Any notice to be given under the Contract shall be treated as having been validly given if served personally on a party or if sent by first class pre-paid post to the last known address of that party. If sent by first class pre-paid post the notice shall be deemed to have been received 2 days after the date of posting.
No waiver by us of any breach of the Contract by you shall be considered as a waiver of any subsequent breach of the same or any other provisions.
If any provision of the Contract is declared by any judicial or other competent authority to be void, voidable, illegal or otherwise unenforceable, it shall be limited or eliminated to the minimum extent necessary so the Contract shall otherwise remain in full force and effect and enforceable.
Nothing in the Contract is intended or shall be deemed to constitute a partnership or joint venture of any kind between you and us, nor constitute us your agent.
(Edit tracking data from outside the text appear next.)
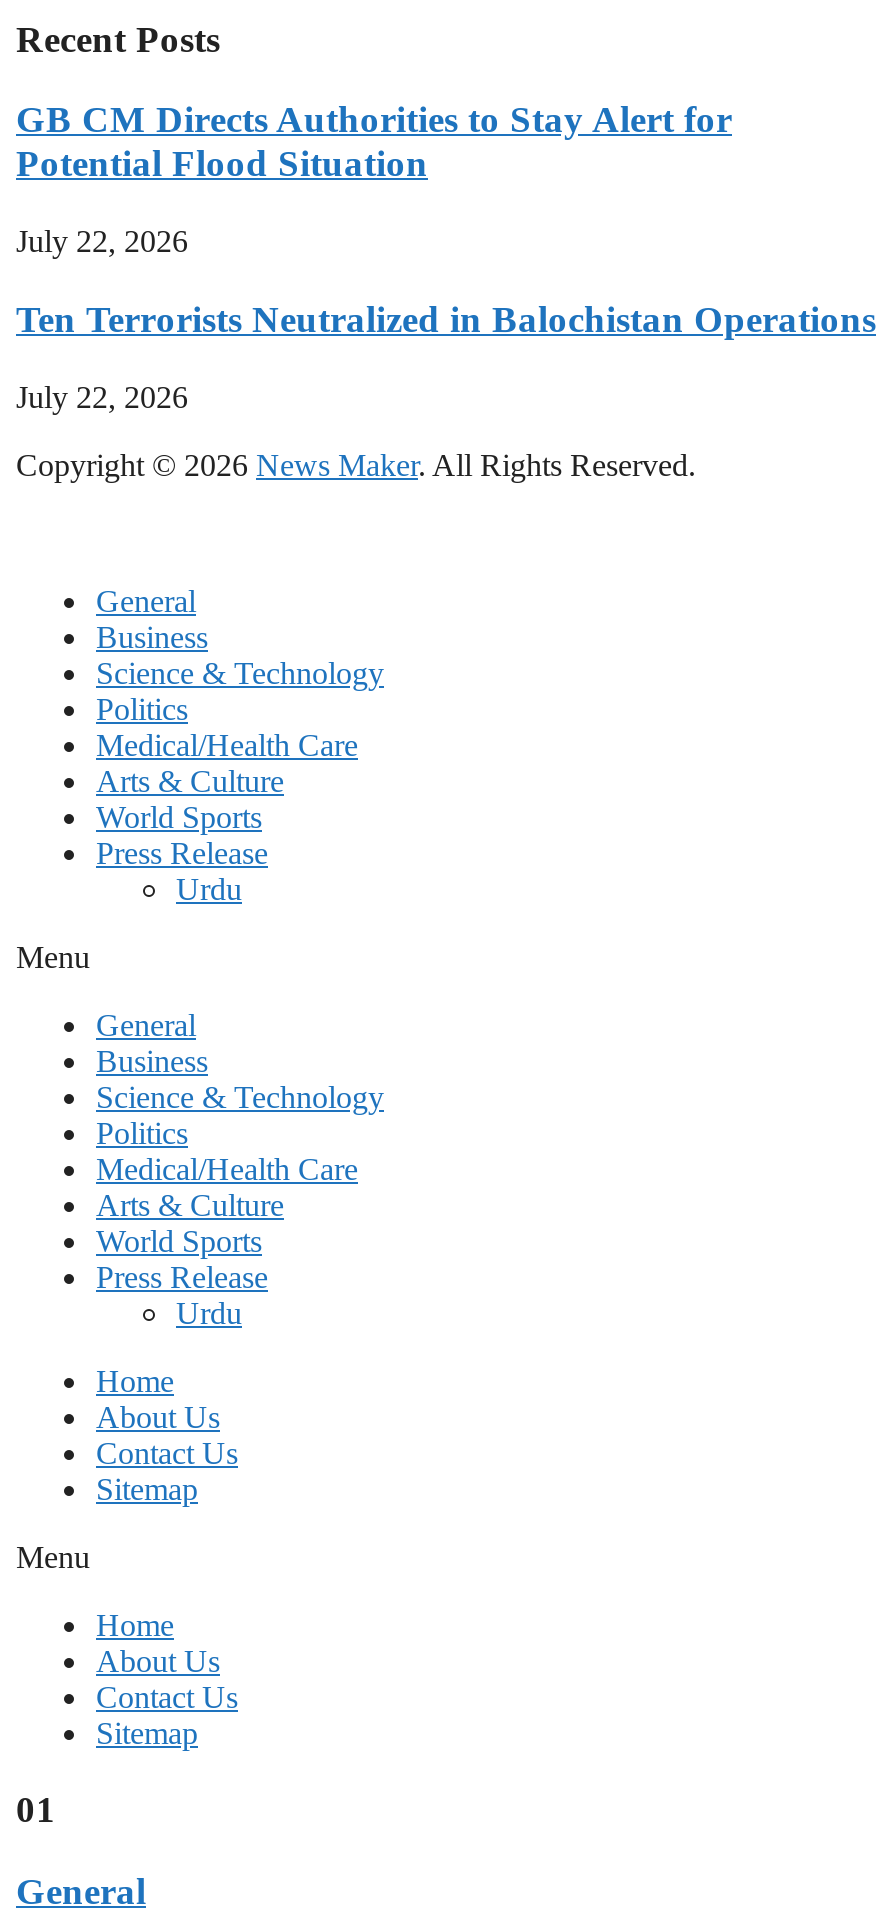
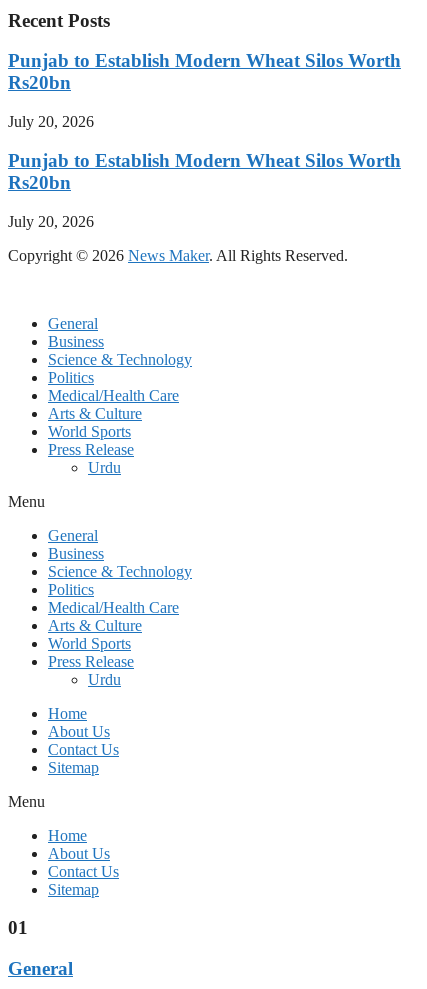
- GB CM Directs Authorities to Stay Alert for
- Potential Flood Situation
+ Punjab to Establish Modern Wheat Silos Worth
+ Rs20bn

- July 22, 2026
+ July 20, 2026

- Ten Terrorists Neutralized in Balochistan Operations
+ Punjab to Establish Modern Wheat Silos Worth
+ Rs20bn

- July 22, 2026
+ July 20, 2026
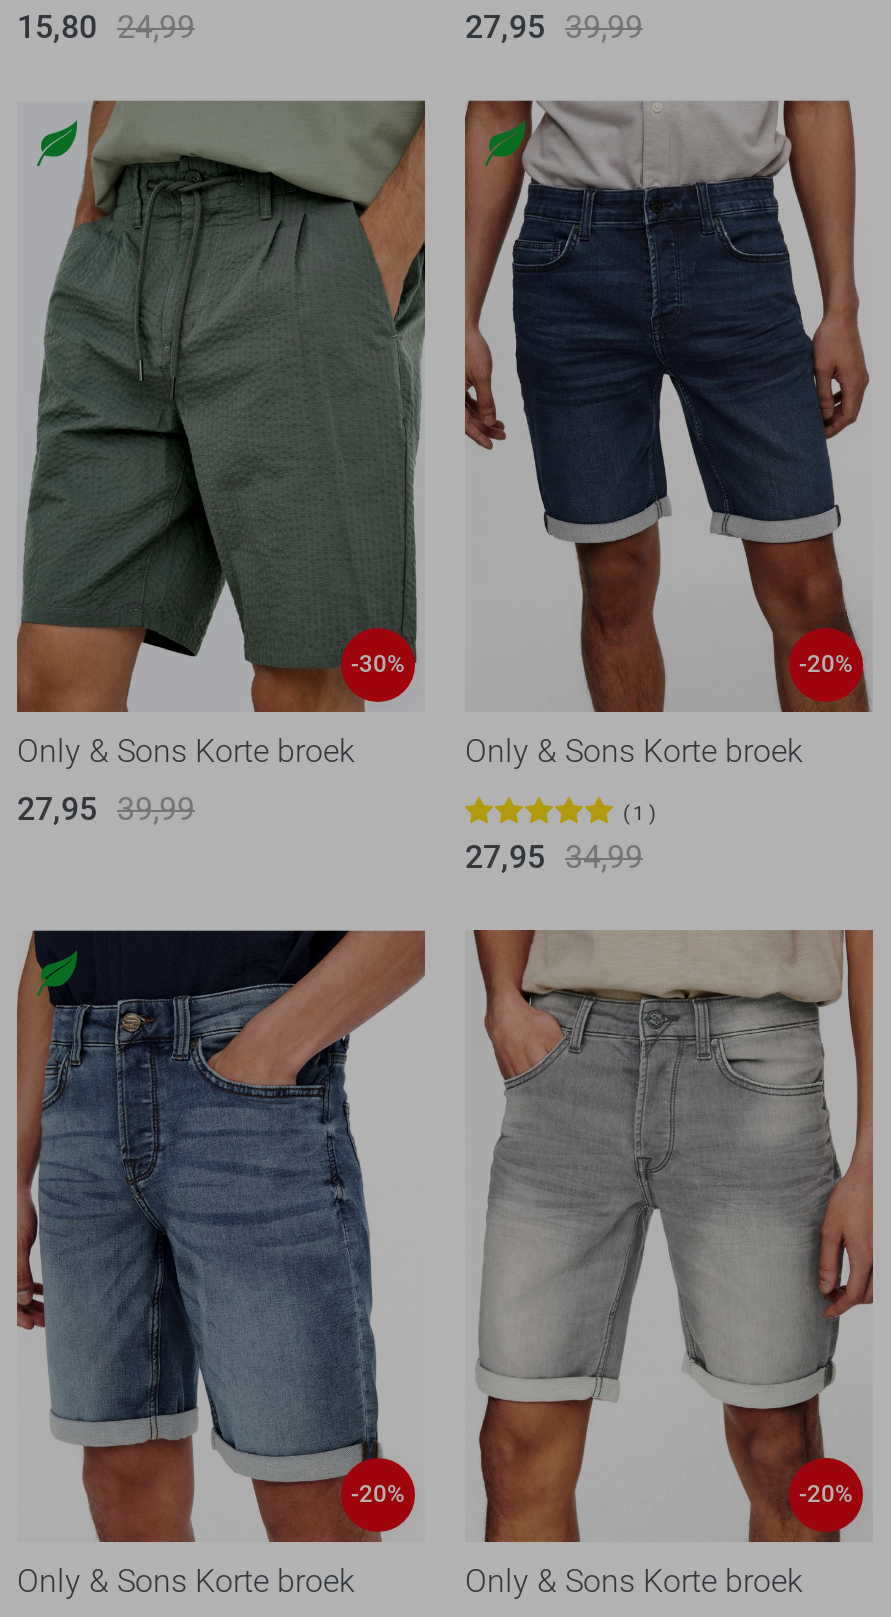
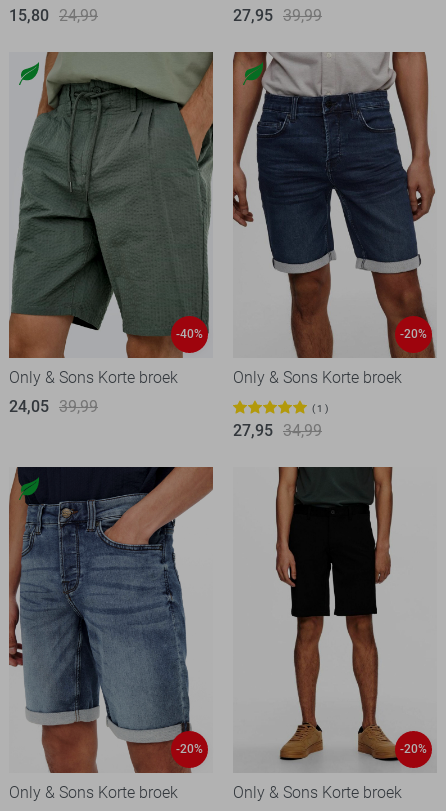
- -30%
+ -40%

- 27,95 39,99
+ 24,05 39,99

- [image]
+ [image]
You shall have no authority to act as our agent or to bind us in any way.
The Contract shall not be enforceable by a person who is not a party to them under the Contracts (Rights of Third Parties) Act 1999 or otherwise.
No variation of the Contract shall be binding unless made in writing and signed by you and us.
The Contract shall constitute the entire agreement between the parties. The parties acknowledge that in entering into the Contract that they have not relied on any statement, representation, assurance or warranty (whether made innocently or negligently) that is not set out in the Contract. Each party agrees that it shall have no claim for innocent or negligent misrepresentation based on any statement in the
The Contract and any dispute or claim (including non-contractual disputes or claims) arising out of or in connection with it or its subject-matter or formation shall be governed in accordance with the laws of England and Wales.
Each party irrevocably agrees that the courts of England and Wales shall have exclusive jurisdiction to settle any dispute or claim (including non-contractual disputes or claims) arising out of or in connection with the Contract or its subject matter or formation.